PROVIDED DATA:
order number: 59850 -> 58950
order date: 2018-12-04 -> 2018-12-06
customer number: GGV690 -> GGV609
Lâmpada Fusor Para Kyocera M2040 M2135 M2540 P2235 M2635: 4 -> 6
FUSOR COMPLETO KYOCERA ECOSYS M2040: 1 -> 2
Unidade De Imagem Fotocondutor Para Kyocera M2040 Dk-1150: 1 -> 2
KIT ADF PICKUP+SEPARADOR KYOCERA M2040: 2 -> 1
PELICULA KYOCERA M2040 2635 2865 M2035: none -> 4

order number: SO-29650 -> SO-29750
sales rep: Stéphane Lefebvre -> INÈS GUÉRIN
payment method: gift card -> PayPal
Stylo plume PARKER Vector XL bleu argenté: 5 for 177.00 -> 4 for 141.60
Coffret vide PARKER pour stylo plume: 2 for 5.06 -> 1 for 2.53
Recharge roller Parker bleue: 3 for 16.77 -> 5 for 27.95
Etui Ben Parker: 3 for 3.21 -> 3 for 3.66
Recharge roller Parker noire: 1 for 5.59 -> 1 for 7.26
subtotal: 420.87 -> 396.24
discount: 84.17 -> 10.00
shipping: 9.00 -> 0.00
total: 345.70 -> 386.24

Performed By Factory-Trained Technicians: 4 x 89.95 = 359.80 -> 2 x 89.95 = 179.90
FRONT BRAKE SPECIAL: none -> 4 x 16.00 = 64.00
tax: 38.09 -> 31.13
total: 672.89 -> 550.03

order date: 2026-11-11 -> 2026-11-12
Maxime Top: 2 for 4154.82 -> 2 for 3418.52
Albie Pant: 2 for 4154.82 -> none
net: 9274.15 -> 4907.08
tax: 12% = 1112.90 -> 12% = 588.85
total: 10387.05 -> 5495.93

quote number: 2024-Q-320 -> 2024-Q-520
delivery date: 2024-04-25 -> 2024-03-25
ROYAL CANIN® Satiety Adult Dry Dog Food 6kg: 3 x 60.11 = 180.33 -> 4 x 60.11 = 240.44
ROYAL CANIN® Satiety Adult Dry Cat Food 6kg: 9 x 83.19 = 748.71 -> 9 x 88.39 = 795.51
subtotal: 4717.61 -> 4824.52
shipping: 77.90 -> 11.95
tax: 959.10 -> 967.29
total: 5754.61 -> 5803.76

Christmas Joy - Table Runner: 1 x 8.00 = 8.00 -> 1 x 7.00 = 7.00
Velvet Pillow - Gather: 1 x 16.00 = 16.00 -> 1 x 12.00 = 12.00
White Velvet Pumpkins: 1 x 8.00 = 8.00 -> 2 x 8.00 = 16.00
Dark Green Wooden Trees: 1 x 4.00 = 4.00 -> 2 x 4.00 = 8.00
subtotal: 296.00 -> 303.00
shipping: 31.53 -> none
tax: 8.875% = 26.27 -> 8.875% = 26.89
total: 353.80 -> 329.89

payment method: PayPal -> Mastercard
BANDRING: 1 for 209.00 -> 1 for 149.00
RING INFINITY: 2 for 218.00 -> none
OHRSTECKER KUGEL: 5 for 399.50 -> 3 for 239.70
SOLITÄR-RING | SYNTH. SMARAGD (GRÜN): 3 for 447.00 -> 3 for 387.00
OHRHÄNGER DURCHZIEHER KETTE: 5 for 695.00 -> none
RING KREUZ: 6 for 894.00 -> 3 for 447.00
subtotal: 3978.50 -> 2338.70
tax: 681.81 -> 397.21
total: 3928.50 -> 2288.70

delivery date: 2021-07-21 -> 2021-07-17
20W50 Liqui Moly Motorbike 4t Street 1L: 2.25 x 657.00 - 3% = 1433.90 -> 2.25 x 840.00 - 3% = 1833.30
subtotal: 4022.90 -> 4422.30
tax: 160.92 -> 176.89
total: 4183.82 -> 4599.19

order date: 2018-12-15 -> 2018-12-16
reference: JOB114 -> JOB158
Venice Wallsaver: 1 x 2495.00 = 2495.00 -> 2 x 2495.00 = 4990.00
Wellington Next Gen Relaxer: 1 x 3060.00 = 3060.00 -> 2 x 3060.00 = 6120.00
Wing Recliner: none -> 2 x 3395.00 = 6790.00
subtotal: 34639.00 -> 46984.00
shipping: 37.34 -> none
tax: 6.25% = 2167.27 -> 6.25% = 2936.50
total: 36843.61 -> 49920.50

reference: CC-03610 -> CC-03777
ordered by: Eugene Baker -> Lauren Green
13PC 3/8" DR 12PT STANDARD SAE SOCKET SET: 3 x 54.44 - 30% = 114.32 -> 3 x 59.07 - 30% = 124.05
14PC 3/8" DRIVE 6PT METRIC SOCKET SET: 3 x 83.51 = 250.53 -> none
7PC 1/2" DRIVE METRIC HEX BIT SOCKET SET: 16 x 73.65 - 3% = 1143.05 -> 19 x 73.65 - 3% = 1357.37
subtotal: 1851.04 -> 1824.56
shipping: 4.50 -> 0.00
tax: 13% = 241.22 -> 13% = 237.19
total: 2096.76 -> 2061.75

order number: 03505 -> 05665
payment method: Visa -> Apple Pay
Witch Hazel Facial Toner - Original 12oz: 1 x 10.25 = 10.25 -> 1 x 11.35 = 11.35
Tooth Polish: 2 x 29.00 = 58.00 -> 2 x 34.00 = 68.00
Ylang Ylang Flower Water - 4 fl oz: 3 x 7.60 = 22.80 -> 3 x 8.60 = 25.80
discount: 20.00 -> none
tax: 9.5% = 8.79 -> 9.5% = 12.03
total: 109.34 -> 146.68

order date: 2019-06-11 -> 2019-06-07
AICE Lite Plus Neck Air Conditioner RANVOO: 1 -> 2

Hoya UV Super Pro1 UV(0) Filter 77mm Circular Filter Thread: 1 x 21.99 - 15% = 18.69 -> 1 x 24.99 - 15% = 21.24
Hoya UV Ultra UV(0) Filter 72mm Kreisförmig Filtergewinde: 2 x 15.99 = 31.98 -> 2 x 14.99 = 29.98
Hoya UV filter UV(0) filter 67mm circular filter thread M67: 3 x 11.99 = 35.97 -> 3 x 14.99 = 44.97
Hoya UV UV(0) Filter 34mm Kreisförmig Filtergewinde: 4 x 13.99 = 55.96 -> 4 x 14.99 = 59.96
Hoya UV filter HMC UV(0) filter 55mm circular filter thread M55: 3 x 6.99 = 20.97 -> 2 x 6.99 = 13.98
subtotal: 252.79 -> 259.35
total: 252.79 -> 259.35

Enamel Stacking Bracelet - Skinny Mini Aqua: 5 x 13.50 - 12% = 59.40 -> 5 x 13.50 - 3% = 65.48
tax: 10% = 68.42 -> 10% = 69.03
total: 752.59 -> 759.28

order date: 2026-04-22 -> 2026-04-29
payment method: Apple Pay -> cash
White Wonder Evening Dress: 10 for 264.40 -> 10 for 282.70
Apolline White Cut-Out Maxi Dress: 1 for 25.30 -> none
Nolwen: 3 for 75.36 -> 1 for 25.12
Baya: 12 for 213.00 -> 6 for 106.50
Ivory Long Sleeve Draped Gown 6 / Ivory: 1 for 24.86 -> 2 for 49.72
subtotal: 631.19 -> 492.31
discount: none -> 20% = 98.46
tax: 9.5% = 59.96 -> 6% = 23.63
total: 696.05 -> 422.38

THE TASK:
Taking the lines above, repeat exactly those from the line that contains "FUSOR COMPLETO KYOCERA ECOSYS M2040: 1 -> 2" through the line that contains "tax: 8.875% = 26.27 -> 8.875% = 26.89", and both of those lines as well. Include nothing else.

SOLUTION TO THE EXERCISE:
FUSOR COMPLETO KYOCERA ECOSYS M2040: 1 -> 2
Unidade De Imagem Fotocondutor Para Kyocera M2040 Dk-1150: 1 -> 2
KIT ADF PICKUP+SEPARADOR KYOCERA M2040: 2 -> 1
PELICULA KYOCERA M2040 2635 2865 M2035: none -> 4

order number: SO-29650 -> SO-29750
sales rep: Stéphane Lefebvre -> INÈS GUÉRIN
payment method: gift card -> PayPal
Stylo plume PARKER Vector XL bleu argenté: 5 for 177.00 -> 4 for 141.60
Coffret vide PARKER pour stylo plume: 2 for 5.06 -> 1 for 2.53
Recharge roller Parker bleue: 3 for 16.77 -> 5 for 27.95
Etui Ben Parker: 3 for 3.21 -> 3 for 3.66
Recharge roller Parker noire: 1 for 5.59 -> 1 for 7.26
subtotal: 420.87 -> 396.24
discount: 84.17 -> 10.00
shipping: 9.00 -> 0.00
total: 345.70 -> 386.24

Performed By Factory-Trained Technicians: 4 x 89.95 = 359.80 -> 2 x 89.95 = 179.90
FRONT BRAKE SPECIAL: none -> 4 x 16.00 = 64.00
tax: 38.09 -> 31.13
total: 672.89 -> 550.03

order date: 2026-11-11 -> 2026-11-12
Maxime Top: 2 for 4154.82 -> 2 for 3418.52
Albie Pant: 2 for 4154.82 -> none
net: 9274.15 -> 4907.08
tax: 12% = 1112.90 -> 12% = 588.85
total: 10387.05 -> 5495.93

quote number: 2024-Q-320 -> 2024-Q-520
delivery date: 2024-04-25 -> 2024-03-25
ROYAL CANIN® Satiety Adult Dry Dog Food 6kg: 3 x 60.11 = 180.33 -> 4 x 60.11 = 240.44
ROYAL CANIN® Satiety Adult Dry Cat Food 6kg: 9 x 83.19 = 748.71 -> 9 x 88.39 = 795.51
subtotal: 4717.61 -> 4824.52
shipping: 77.90 -> 11.95
tax: 959.10 -> 967.29
total: 5754.61 -> 5803.76

Christmas Joy - Table Runner: 1 x 8.00 = 8.00 -> 1 x 7.00 = 7.00
Velvet Pillow - Gather: 1 x 16.00 = 16.00 -> 1 x 12.00 = 12.00
White Velvet Pumpkins: 1 x 8.00 = 8.00 -> 2 x 8.00 = 16.00
Dark Green Wooden Trees: 1 x 4.00 = 4.00 -> 2 x 4.00 = 8.00
subtotal: 296.00 -> 303.00
shipping: 31.53 -> none
tax: 8.875% = 26.27 -> 8.875% = 26.89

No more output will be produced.